# best breed for pets?



## gaillardia (Aug 19, 2011)

I am still in the research phase.  Need you opinons, please.  Which breed would make the friendliest pets?  I live in Colorado, so they must be cold hardy.


----------



## freemotion (Aug 19, 2011)

Whatever appeals to you.....the bulkier the animal, the more cold hardy they will be.  My pygmies were pretty cold hardy but needed to snuggle with each other in winter.  My most cold hardy milking doe has a lot of Nubian and Boer in her.  She is impervious to the cold.  She is also quite hefty.  

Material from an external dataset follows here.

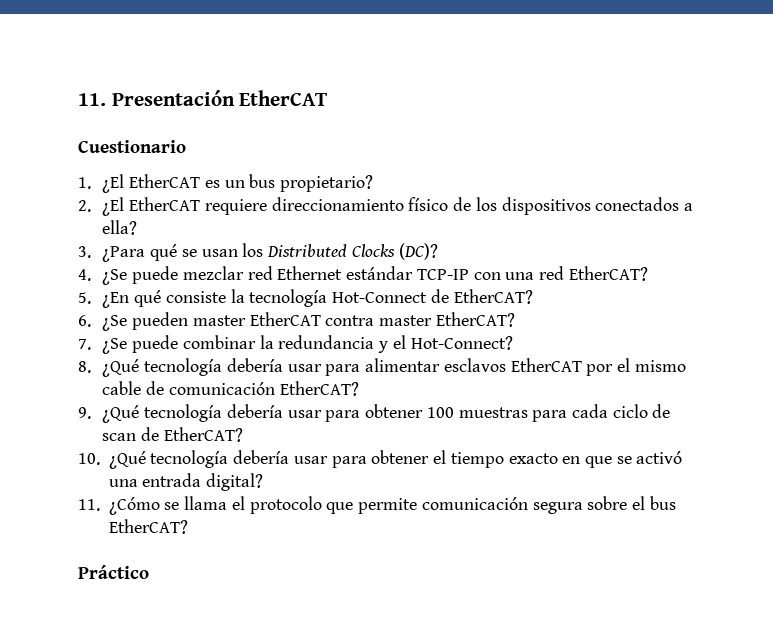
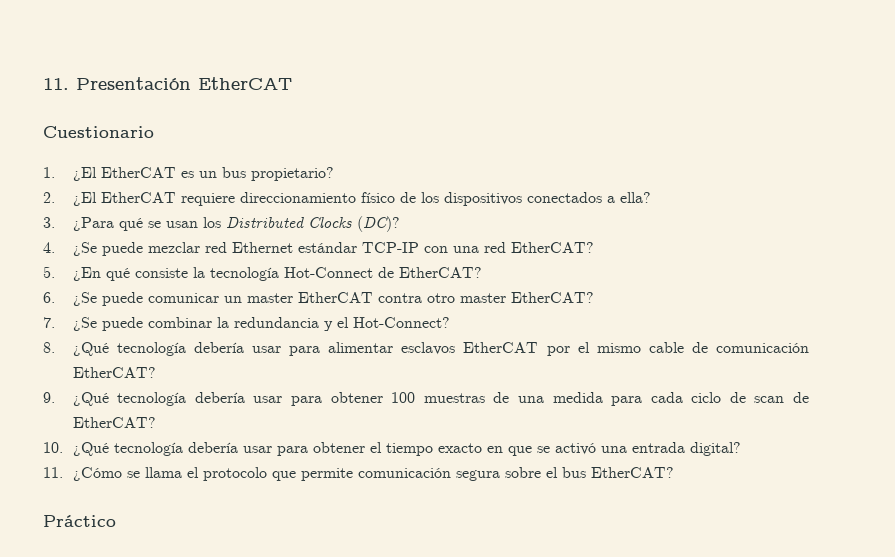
- 6. ¿Se pueden master EtherCAT contra master EtherCAT?
+ 6. ¿Se puede comunicar un master EtherCAT contra otro master EtherCAT?
- 9. ¿Qué tecnología debería usar para obtener 100 muestras para cada ciclo de scan de EtherCAT?
+ 9. ¿Qué tecnología debería usar para obtener 100 muestras de una medida para cada ciclo de scan de EtherCAT?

As for friendly, that is more about the individual and how they are raised, rather than the breed, with the exception of....um....is it Kikos that I've read are pretty wild?  Someone will chime in if that is wrong!


----------



## redtailgal (Aug 19, 2011)

.


----------



## elevan (Aug 19, 2011)

Well now...you're gonna get lots of different answers to this one    Cause we all have our favorites  

Personally I prefer pygmies and pygmy / ND crosses.


----------



## manybirds (Aug 19, 2011)

gaillardia said:
			
		

> I am still in the research phase.  Need you opinons, please.  Which breed would make the friendliest pets?  I live in Colorado, so they must be cold hardy.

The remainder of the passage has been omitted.